The sweet words Ryder had spoken to me were a refrain by now, I knew them by heart: I never knew someone like you existed. I never knew I could feel like this about another person. It brought a smile to my face, and lightness to my heart. His admission made my toes curl, simply because the same thing had happened to me too, but I wasn’t going to ever admit it to him: I think of you from the moment I open my eyes till the moment I close them. There’s not a minute of a day I'm not thinking of you, aching for you, wanting to be inside you. And my absolute favorite: Only you, babe, nobody else.

But now . . . where was he? I didn't want to believe that he scared this easily. Was what we were both feeling not worth exploring? It was new, it was strange, and it was scary as hell. But it felt really, really good.
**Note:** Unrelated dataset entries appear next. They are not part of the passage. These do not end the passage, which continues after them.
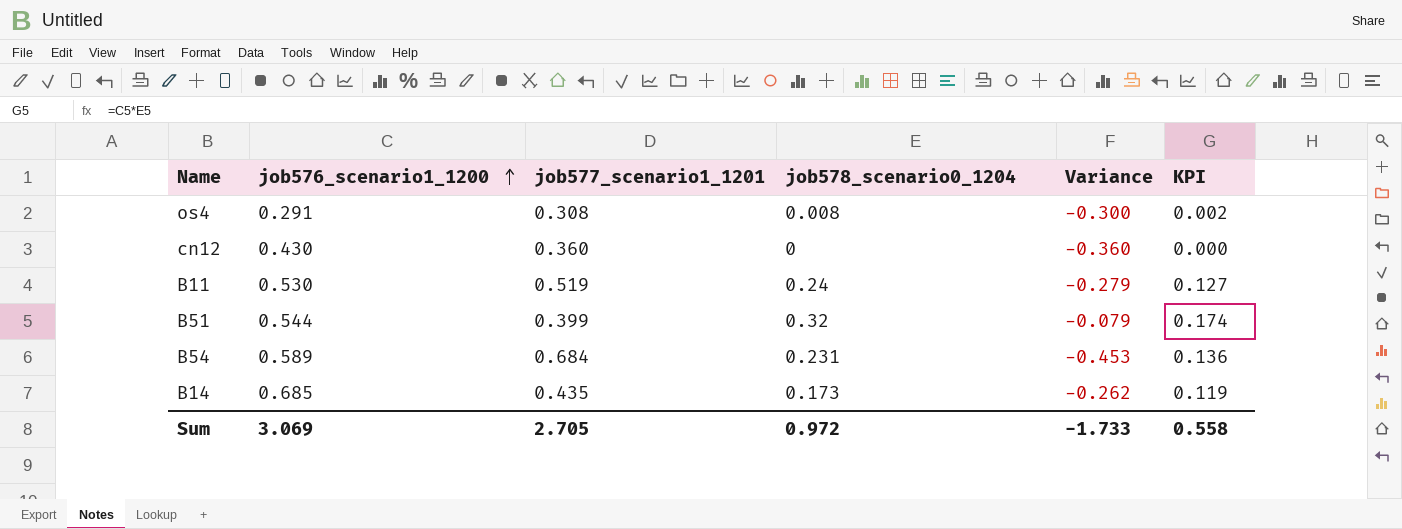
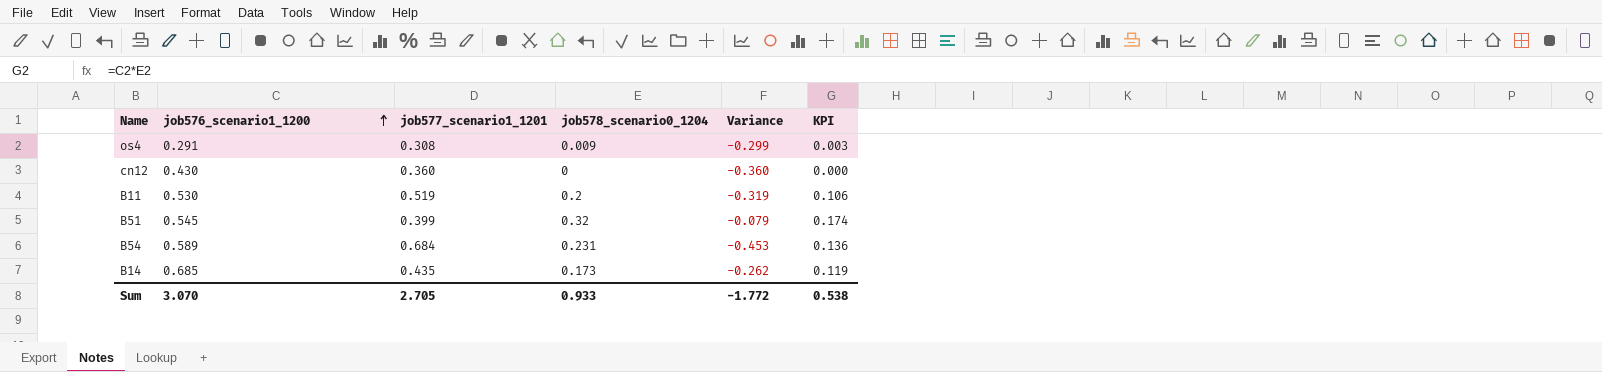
os4 | job578_scenario0_1204: 0.008 -> 0.009
os4 | Variance: -0.300 -> -0.299
os4 | KPI: 0.002 -> 0.003
B11 | job578_scenario0_1204: 0.24 -> 0.2
B11 | Variance: -0.279 -> -0.319
B11 | KPI: 0.127 -> 0.106
B51 | job576_scenario1_1200: 0.544 -> 0.545
Sum | job576_scenario1_1200: 3.069 -> 3.070
Sum | job578_scenario0_1204: 0.972 -> 0.933
Sum | Variance: -1.733 -> -1.772
Sum | KPI: 0.558 -> 0.538

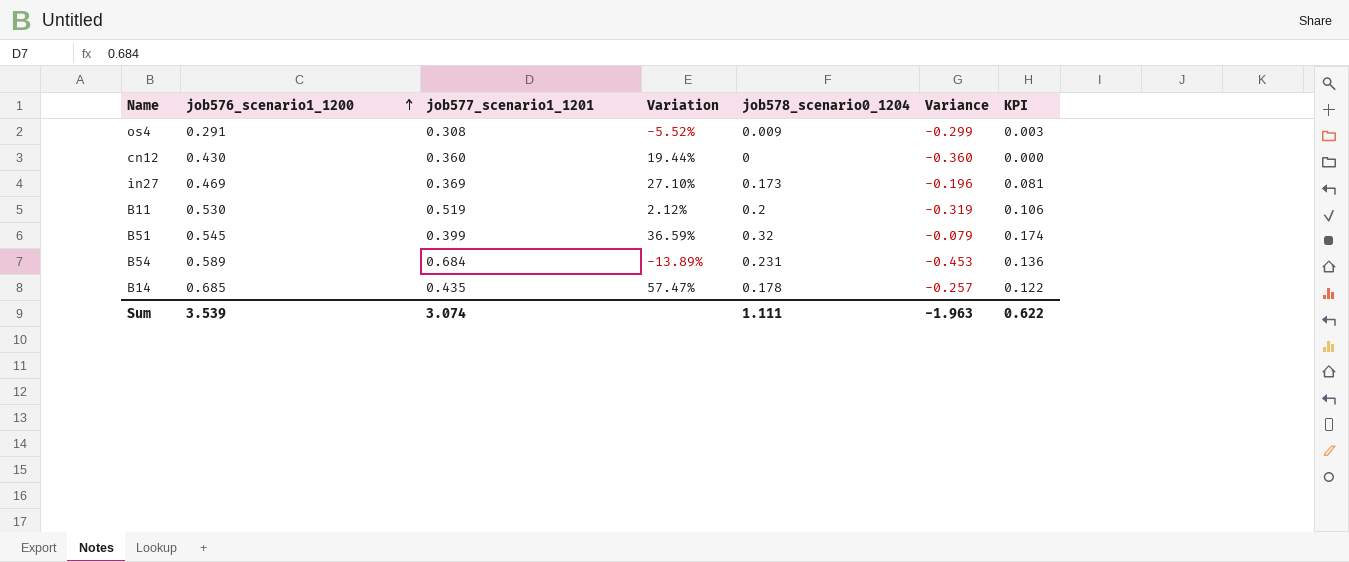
column Variation | formula: none -> ([job576_scenario1_1200] - [job577_scenario1_1201]) / [job577_scenario1_1201]
row in27: none -> 0.469 | 0.369 | 27.10% | 0.173 | -0.196 | 0.081
B14 | job578_scenario0_1204: 0.173 -> 0.178
B14 | Variance: -0.262 -> -0.257
B14 | KPI: 0.119 -> 0.122
Sum | job576_scenario1_1200: 3.070 -> 3.539
Sum | job577_scenario1_1201: 2.705 -> 3.074
Sum | job578_scenario0_1204: 0.933 -> 1.111
Sum | Variance: -1.772 -> -1.963
Sum | KPI: 0.538 -> 0.622

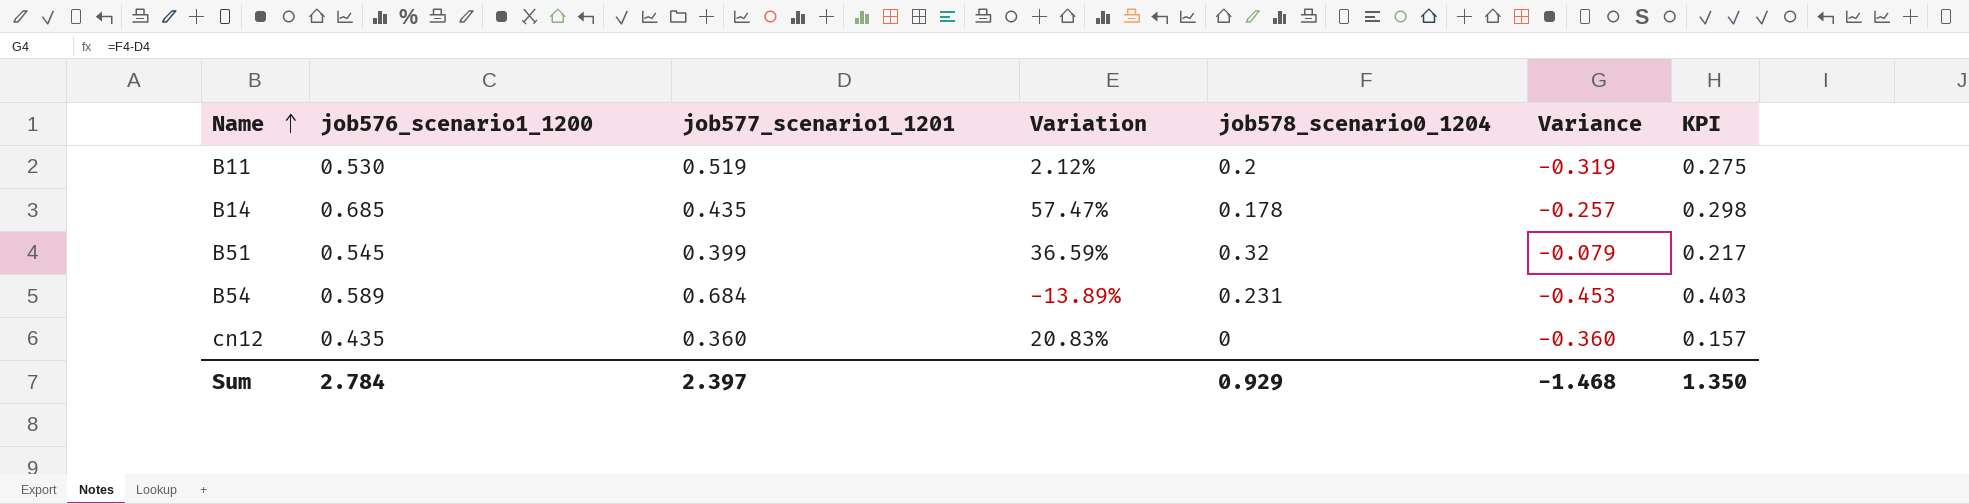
row order: job576_scenario1_1200 ascending -> Name ascending
column KPI | formula: [job576_scenario1_1200] * [job578_scenario0_1204] -> [job576_scenario1_1200] * [job577_scenario1_1201]
row os4: 0.291 | 0.308 | -5.52% | 0.009 | -0.299 | 0.003 -> none
row in27: 0.469 | 0.369 | 27.10% | 0.173 | -0.196 | 0.081 -> none
cn12 | job576_scenario1_1200: 0.430 -> 0.435
cn12 | Variation: 19.44% -> 20.83%
Sum | job576_scenario1_1200: 3.539 -> 2.784
Sum | job577_scenario1_1201: 3.074 -> 2.397
Sum | job578_scenario0_1204: 1.111 -> 0.929
Sum | Variance: -1.963 -> -1.468
Sum | KPI: 0.622 -> 1.350

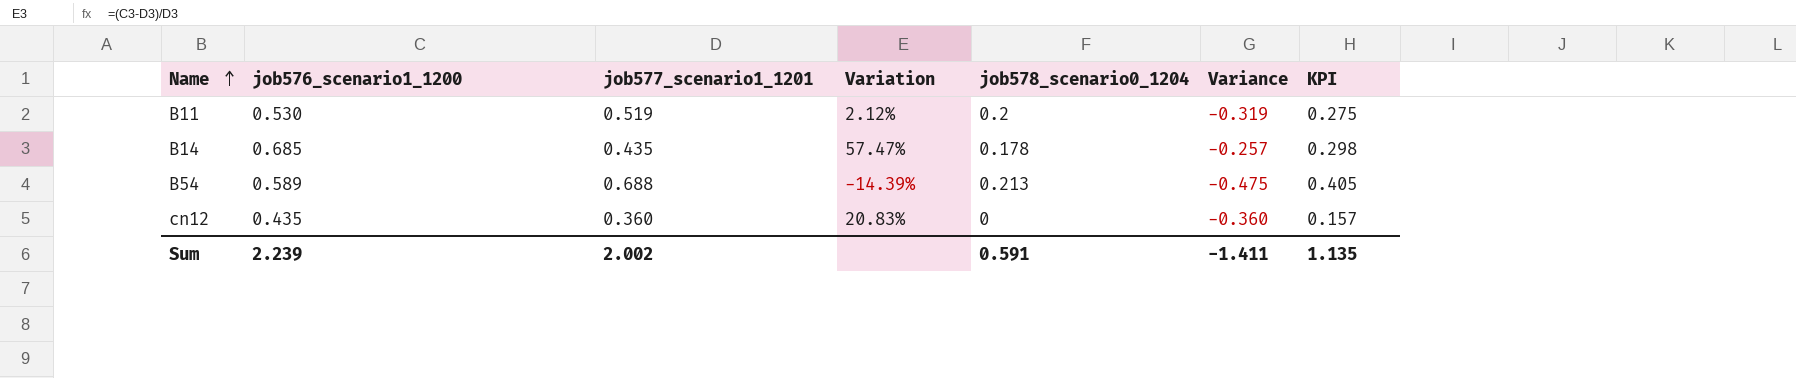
row B51: 0.545 | 0.399 | 36.59% | 0.32 | -0.079 | 0.217 -> none
B54 | job577_scenario1_1201: 0.684 -> 0.688
B54 | Variation: -13.89% -> -14.39%
B54 | job578_scenario0_1204: 0.231 -> 0.213
B54 | Variance: -0.453 -> -0.475
B54 | KPI: 0.403 -> 0.405
Sum | job576_scenario1_1200: 2.784 -> 2.239
Sum | job577_scenario1_1201: 2.397 -> 2.002
Sum | job578_scenario0_1204: 0.929 -> 0.591
Sum | Variance: -1.468 -> -1.411
Sum | KPI: 1.350 -> 1.135

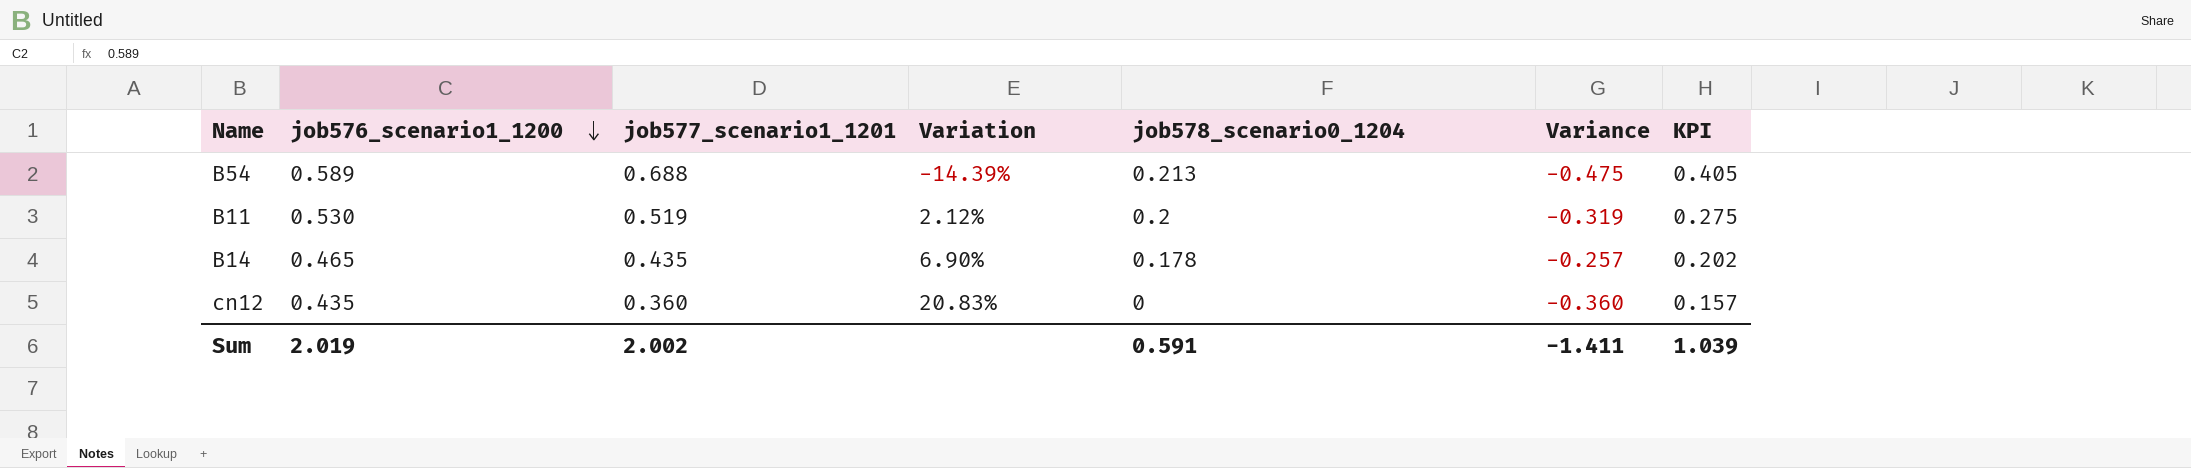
row order: Name ascending -> job576_scenario1_1200 descending
B14 | job576_scenario1_1200: 0.685 -> 0.465
B14 | Variation: 57.47% -> 6.90%
B14 | KPI: 0.298 -> 0.202
Sum | job576_scenario1_1200: 2.239 -> 2.019
Sum | KPI: 1.135 -> 1.039

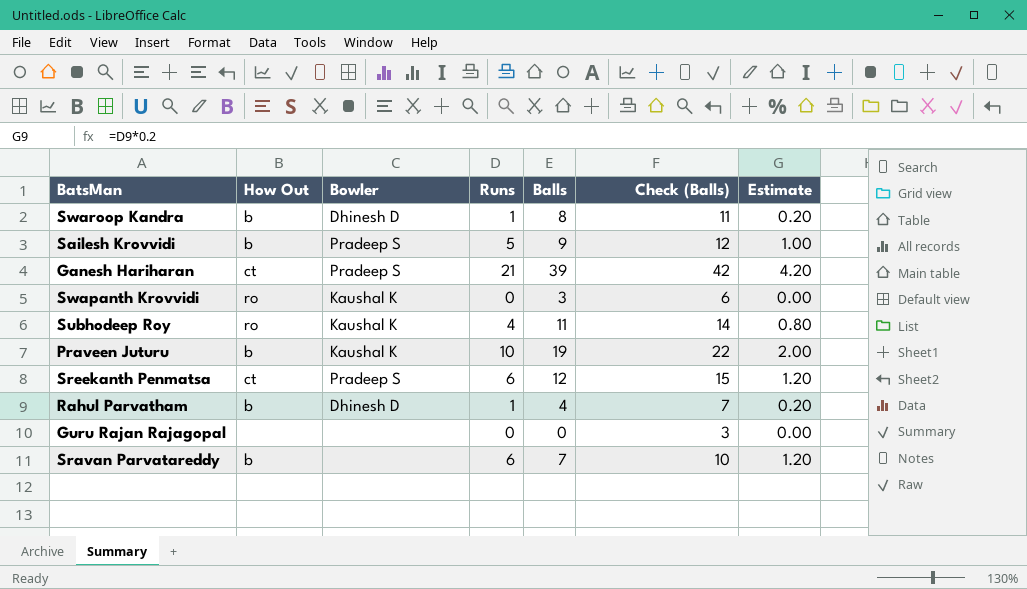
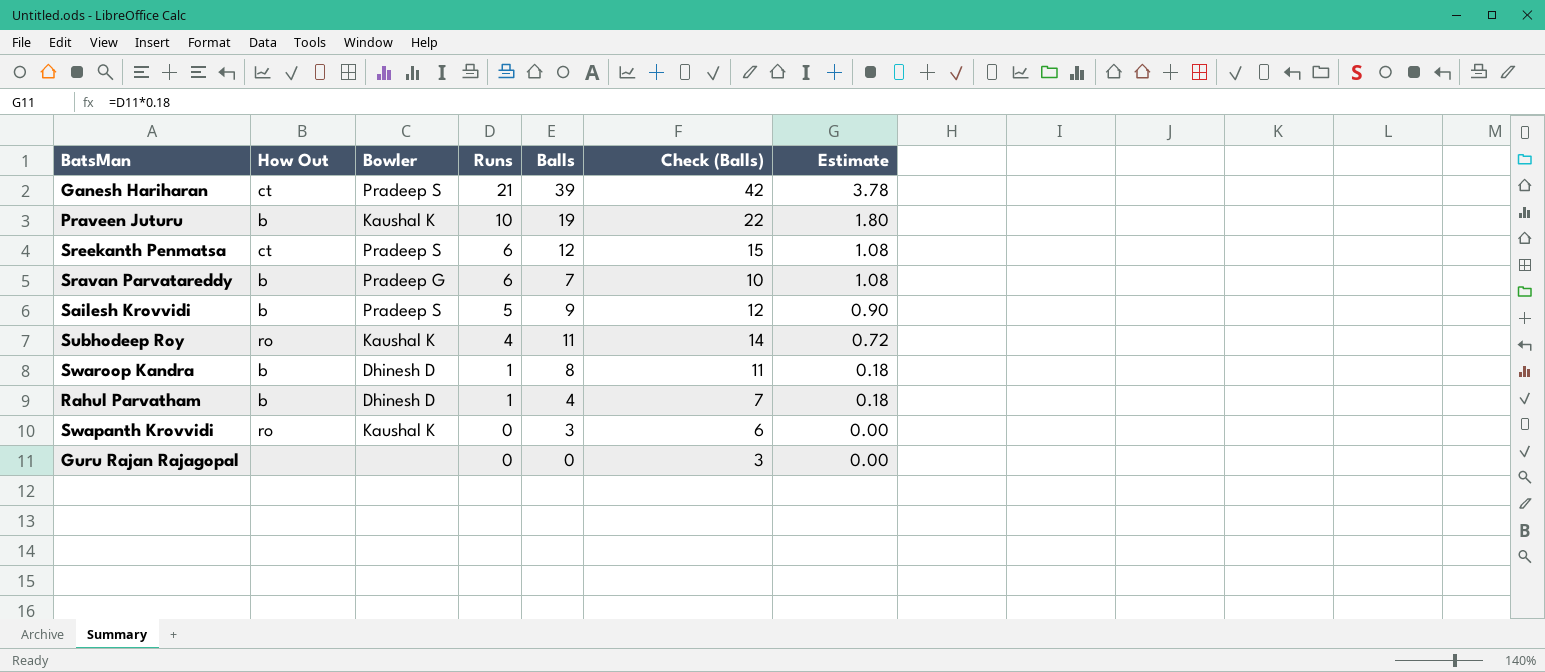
row order: none -> Runs descending
column Estimate | formula: [Runs] * 0.2 -> [Runs] * 0.18
Sravan Parvatareddy | Bowler: none -> Pradeep G

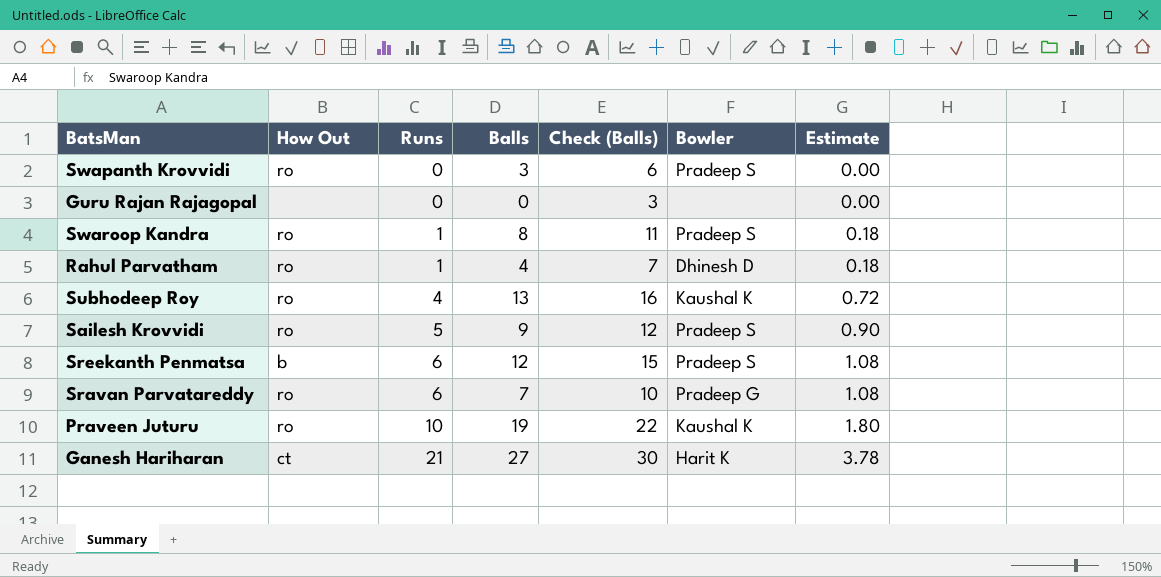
row order: Runs descending -> Runs ascending
column Bowler | position: 3 -> 6
Swapanth Krovvidi | Bowler: Kaushal K -> Pradeep S
Swaroop Kandra | How Out: b -> ro
Swaroop Kandra | Bowler: Dhinesh D -> Pradeep S
Rahul Parvatham | How Out: b -> ro
Subhodeep Roy | Balls: 11 -> 13
Subhodeep Roy | Check (Balls): 14 -> 16
Sailesh Krovvidi | How Out: b -> ro
Sreekanth Penmatsa | How Out: ct -> b
Sravan Parvatareddy | How Out: b -> ro
Praveen Juturu | How Out: b -> ro
Ganesh Hariharan | Balls: 39 -> 27
Ganesh Hariharan | Check (Balls): 42 -> 30
Ganesh Hariharan | Bowler: Pradeep S -> Harit K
What was this thing we both felt? Was it possible that it was . . . love? The expression on his face when he tried to explain how he felt made my heart beat a little faster. I can't name what I feel, because I’ve never felt it before. All I can do is to tell you how happy it makes me feel when I’m near you. And how fucking amazing it feels when I’m inside you. If you can name that, then you know how I feel about you.

A pang shot through my heart. I missed Ryder—his smell, his warmth, and the way he made me feel when he was close. I wanted to be around him every day. Somehow, my life felt empty when the larger-than-life man wasn’t around.

My phone beeped beside me. Ryder? I glanced at the screen, hopeful. But no. It was my cousin from Australia.

“Rebecca? How are you?” I asked. A chat with her would take my mind off my hassles.

“Jade. Sorry to call so late, honey. I'm planning to make a trip to LA in six weeks. Do you think we could catch up again?”

When I last met Rebecca in New York a few months ago, we’d had a fun time together. I needed a distraction. Plus, she was a smart woman and I valued her opinion; maybe I could ask her for advice.

“Of course we can. It’ll be great to see you. I can show you around LA. In fact, come and stay with us?”

“Oh no, I'm coming for work. Usually my boss puts me up in style at a fancy hotel. But I’d love to go on a shopping trip and maybe have a girl’s night out one evening?”

“OK. Sounds good. Let me know the dates and I’ll set it all up. We’ll have a blast.”

“Jade, how’s your relationship coming along? Are you engaged to Marcus yet? Are the wedding invitations coming any time soon?”

I rolled my eyes. Of course—the last time I saw Rebecca, Marcus was courting me. I'd forgotten that I hardly knew Ryder at the time. It felt so long ago.

“Marcus? Oh Lord no, we didn't get engaged. Long story. But he has asked me to accompany him to the annual partner’s ball.”

A growl from my bedroom door startled me. My head jerked up and my gaze fell on Ryder, leaning against the doorjamb, arms folded, a deep frown marring his brow.

“Rebecca, I’ve got to go, honey. Something came up. But we’ll talk soon, okay?”

We said our goodbyes and I hung up, stunned that Ryder had snuck into the house again and was staring down at me, his eyes narrowed, and his jaw set in stone.

“No Marcus. Not happening. Over my dead fucking body,” he growled. “If you want him to stay alive, tell him to fuck off from my woman.”